▶ **What you need to do**
Scan the records for the string "Gold" and copy every line that holds it.

===============

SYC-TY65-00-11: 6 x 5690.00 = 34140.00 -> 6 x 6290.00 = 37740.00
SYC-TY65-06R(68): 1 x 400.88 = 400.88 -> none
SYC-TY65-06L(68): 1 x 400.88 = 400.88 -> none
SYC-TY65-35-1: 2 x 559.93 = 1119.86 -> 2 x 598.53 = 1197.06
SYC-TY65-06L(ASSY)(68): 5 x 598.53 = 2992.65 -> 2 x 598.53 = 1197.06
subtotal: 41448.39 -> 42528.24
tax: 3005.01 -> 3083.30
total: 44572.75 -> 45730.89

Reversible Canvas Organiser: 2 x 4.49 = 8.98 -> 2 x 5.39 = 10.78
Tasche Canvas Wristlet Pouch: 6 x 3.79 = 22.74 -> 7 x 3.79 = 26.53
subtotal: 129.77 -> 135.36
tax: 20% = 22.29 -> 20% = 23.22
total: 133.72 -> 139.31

===============

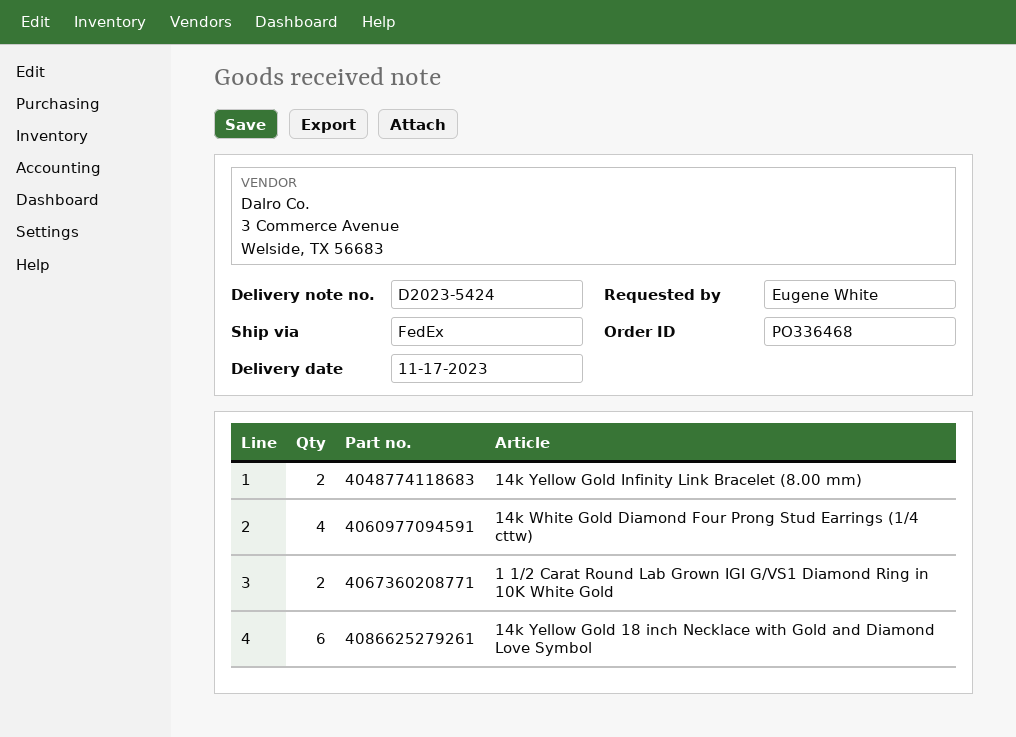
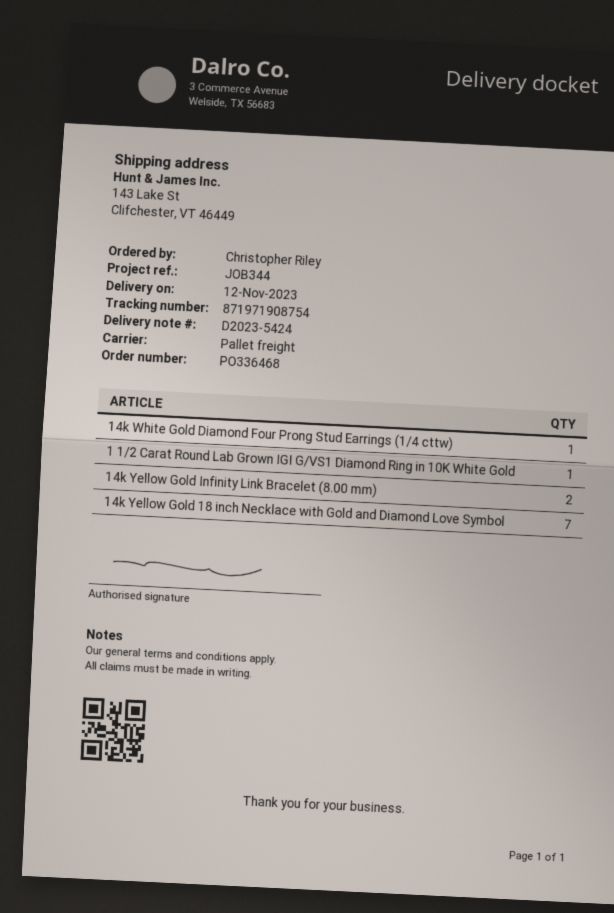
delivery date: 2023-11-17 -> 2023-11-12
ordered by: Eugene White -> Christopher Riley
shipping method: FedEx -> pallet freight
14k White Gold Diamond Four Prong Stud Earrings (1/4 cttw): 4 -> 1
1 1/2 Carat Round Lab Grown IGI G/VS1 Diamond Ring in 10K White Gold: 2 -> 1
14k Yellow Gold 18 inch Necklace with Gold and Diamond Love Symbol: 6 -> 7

===============

▶ **Written solution**
14k White Gold Diamond Four Prong Stud Earrings (1/4 cttw): 4 -> 1
1 1/2 Carat Round Lab Grown IGI G/VS1 Diamond Ring in 10K White Gold: 2 -> 1
14k Yellow Gold 18 inch Necklace with Gold and Diamond Love Symbol: 6 -> 7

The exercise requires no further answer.